Modi responded that it was his “singular honor to be the first ever prime minister of India to undertake this groundbreaking visit to Israel.”
“My visit celebrates the strength of centuries-old links between our societies,” Modi said. “The people of Israel have built a nation on democratic principles. They have nurtured it with hard work and the spirit of innovation. India applauds your achievements.”
Modi thanked Netanyahu “for the invitation and for receiving me with so much warmth.”
Following the welcome ceremony at the airport, Modi and Netanyahu visited, along with Agriculture Minister Uri Ariel, the Danziger Flower Farm, where a white chrysanthemum was named after the two leaders. Israel is a leading exporter of fresh flowers.
The two then shuttled to Jerusalem to pay tribute at the Yad Vashem Holocaust Museum and Memorial, an almost essential stop on any world leader’s itinerary in Israel, where Modi signed the Yad Vashem Guest Book and took part in a memorial ceremony.
During the visit, the Israeli PM suggested, apparently spontaneously, that they make an impromptu visit to the grave of the man considered the founding father of Zionism – Theodor Herzl – which lies adjacent to Yad Vashem. Netanyahu then watched, smiling, as Modi placed a small rock on the marble tomb.

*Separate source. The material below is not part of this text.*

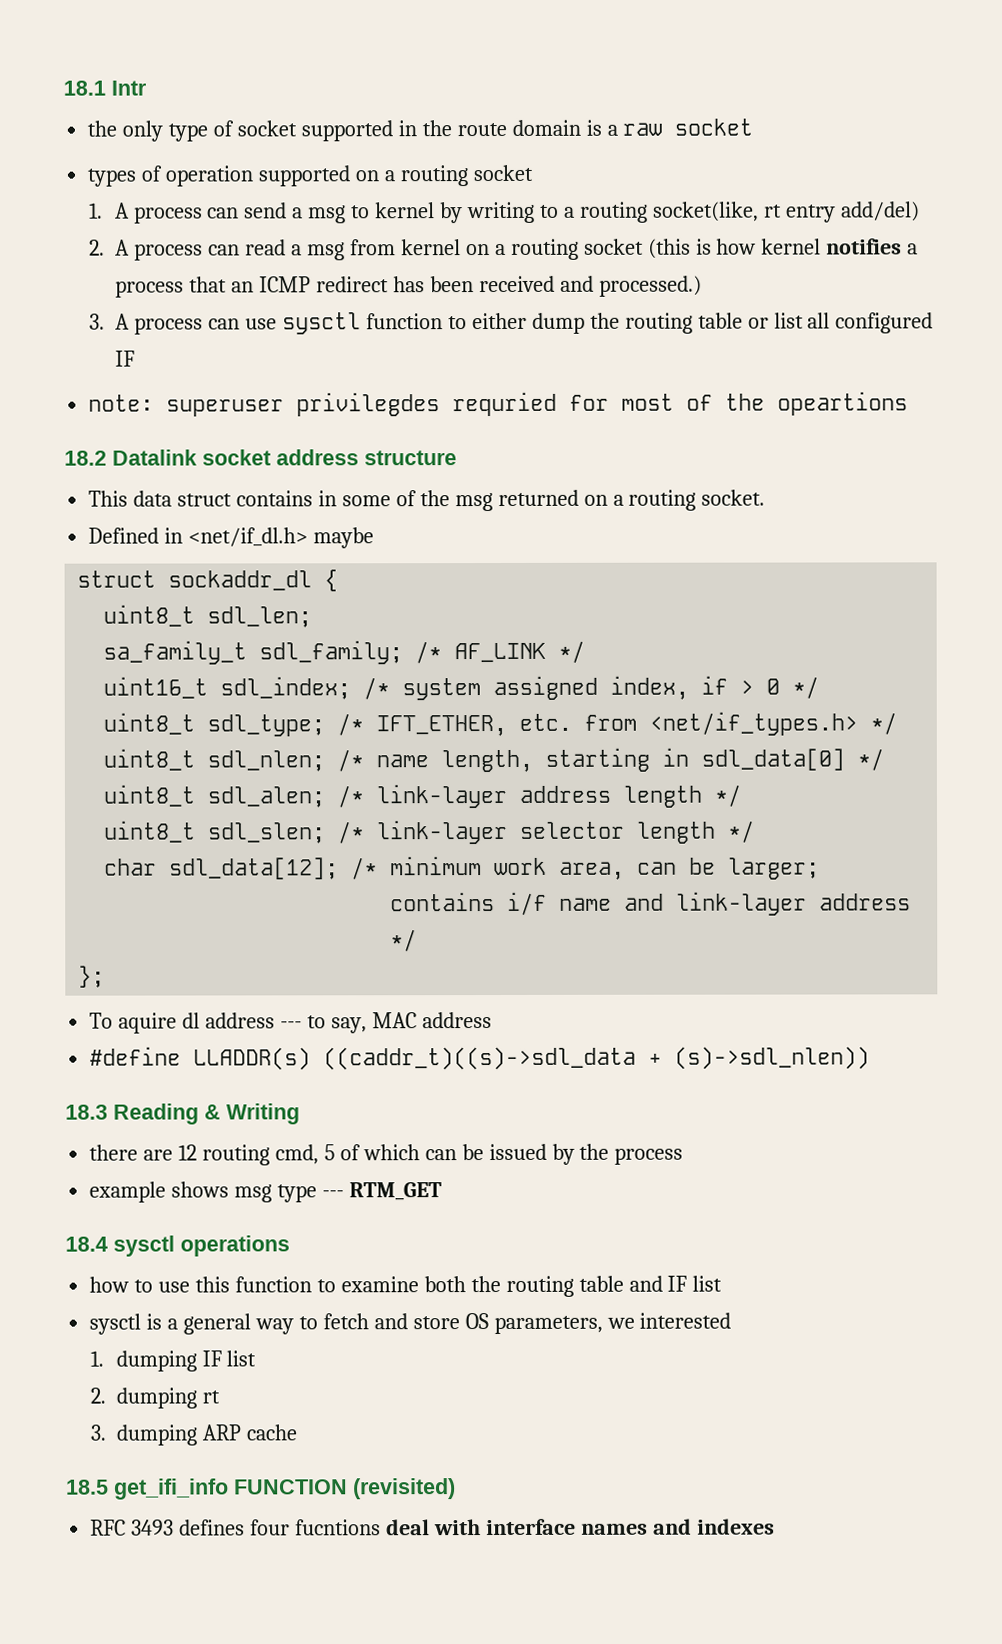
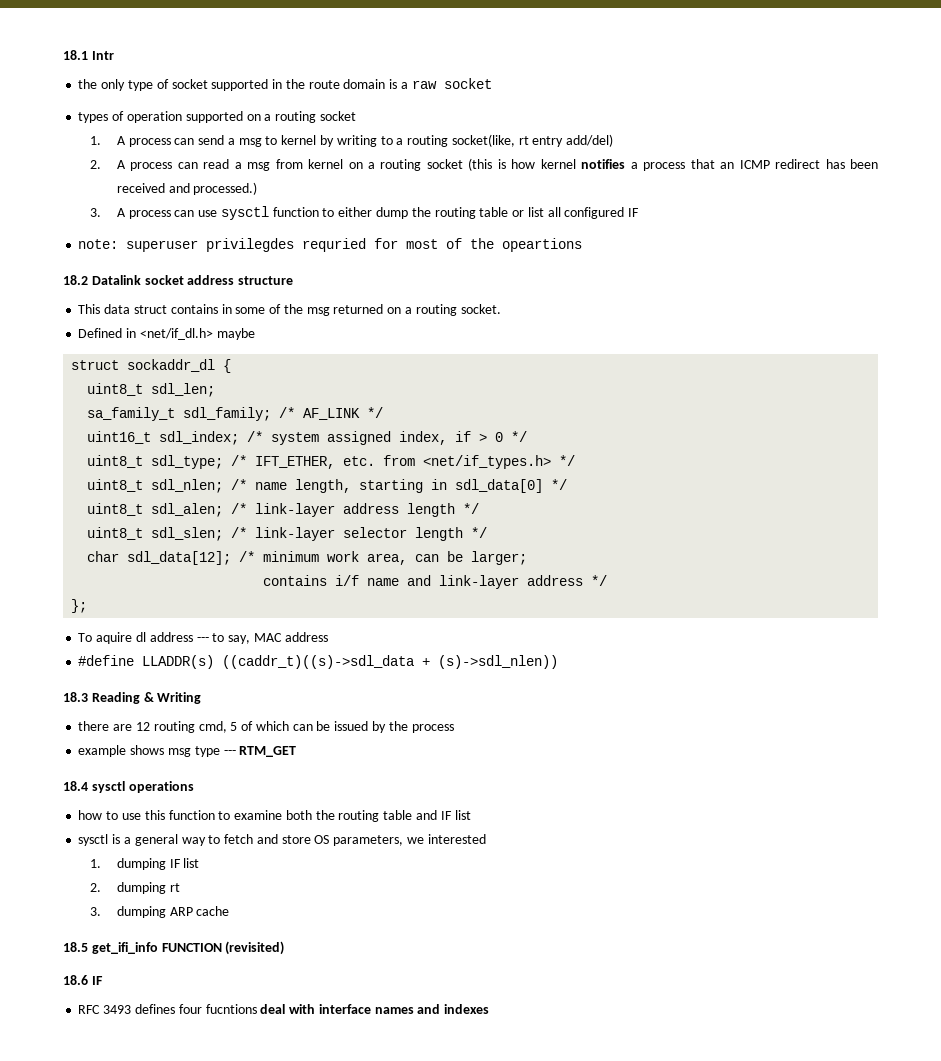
(456, 1489) none -> [63,975,103,985] // 18.6 IF

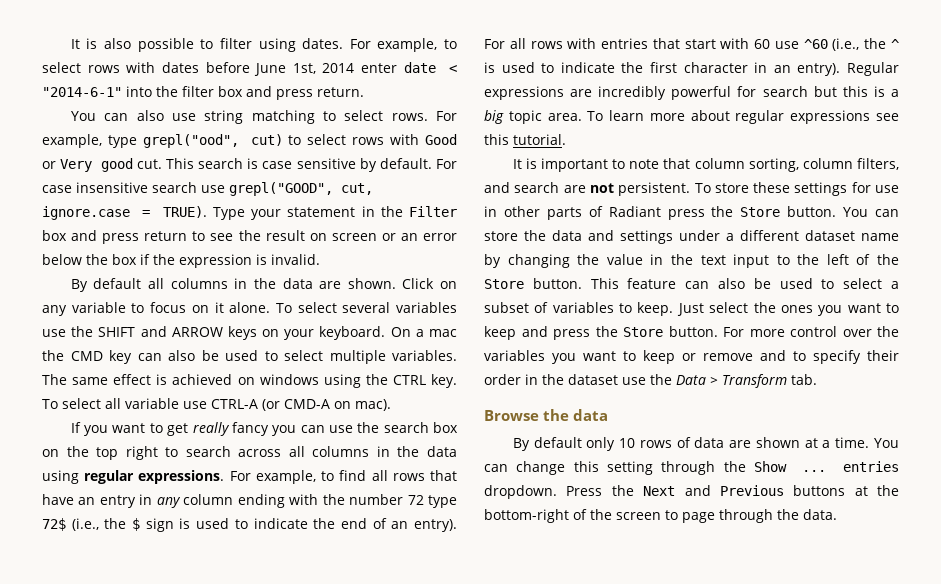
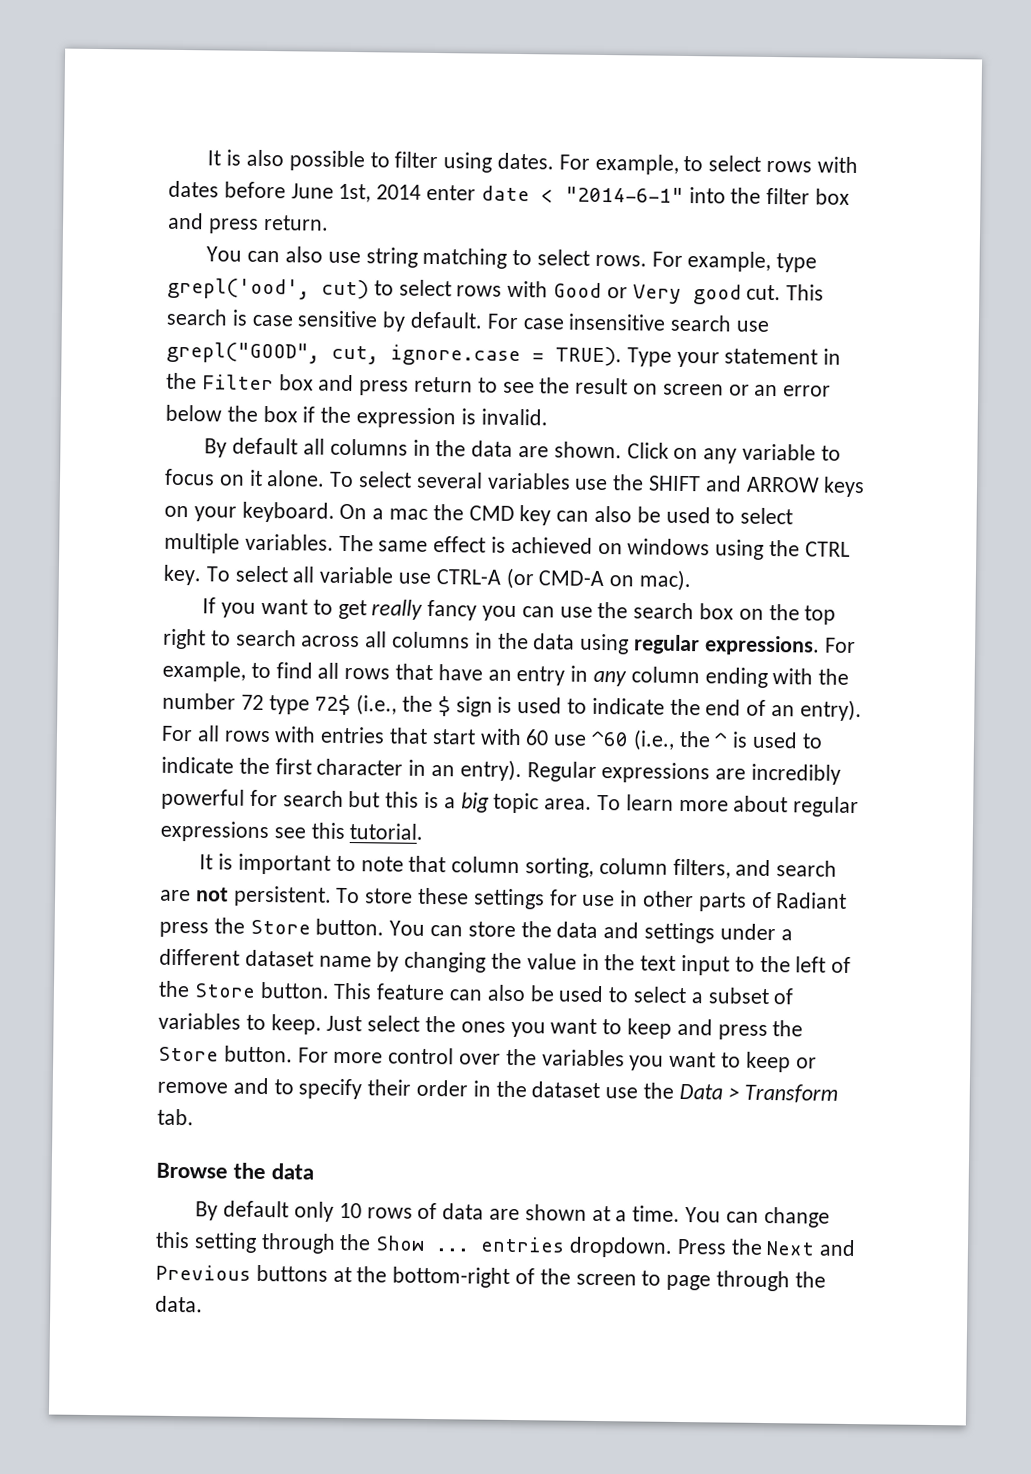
[142,134,239,148] grepl("ood", -> [167,277,310,300] grepl('ood',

The two leaders will then make joint statements from Netanyahu’s official residence in Jerusalem, before retreating for a private dinner. He will hold talks with Netanyahu and President Reuven Rivlin on Wednesday before meeting with members of Israel’s Indian community.
During his speech at the airport, Modi noted that his arrival in Israel on July 4 marks exactly 41 years since Israel’s famous Operation Entebbe in 1976, a hostage-rescue mission undertaken by the IDF in order to free captives taken by a militant Palestinian group, in which Netanyahu’s brother Yonatan was killed.
“Today is July 4. Exactly 41 years since Operation Entebbe, today when your prime minister and my friend Bibi lost his elder brother Yoni while saving the lives of so many Israeli hostages,” Modi said.
“Your heroes are an inspiration for the younger generations,” he said.
The Indian Prime Minister said that his own country’s youth, 800 million citizens below the age of 25, “are also its driving force,” and promised to forge “a strong and resilient partnership with Israel.”
Netanyahu said that the India-Israel ties would soar to new heights with the combination of “Indian talent times Israeli technology.”
“But actually, my friend, the sky isn’t the limit because today even our space programs are working together to achieve even greater heights. The ties between our talented innovative peoples is natural,” Netanyahu said, addressing Modi.
He quipped about the technological prowess of their two nations, joking that “in Silicon Valley in California the two most common languages overheard are Hindi and Hebrew. Occasionally, one hears some native English too.”
Finally, Netanyahu addressed the some 100,000 Israelis of Indian descent, calling them a “wonderful human bridge between our two nations, our two peoples.”
Modi is expected to sign a host of agreements with Israel in the fields of defense, water, and agriculture.
India is the world’s biggest importer of defense equipment, and Israel has become one of its major suppliers.
In April, state-owned Israel Aerospace Industries said India would buy nearly $2 billion worth of weapons technology, making it the military exporting giant’s largest ever defense contract.
The deal will see IAI provide India with an advanced defense system of medium-range surface-to-air missiles, launchers and communications technology.
India, which has traditionally voiced its support for Palestinian statehood and initially shunning diplomatic relations with Israel, has seen increasingly warming relations as it seeks closer defense ties with Israel.
India is currently the world’s fastest growing major economy, a status that Modi is hoping to cement by drawing in more foreign investment.
He has sought to do that in part by encouraging manufacturers to do business in Asia’s third-largest economy. Israel’s defense deals have included components that will be assembled in India.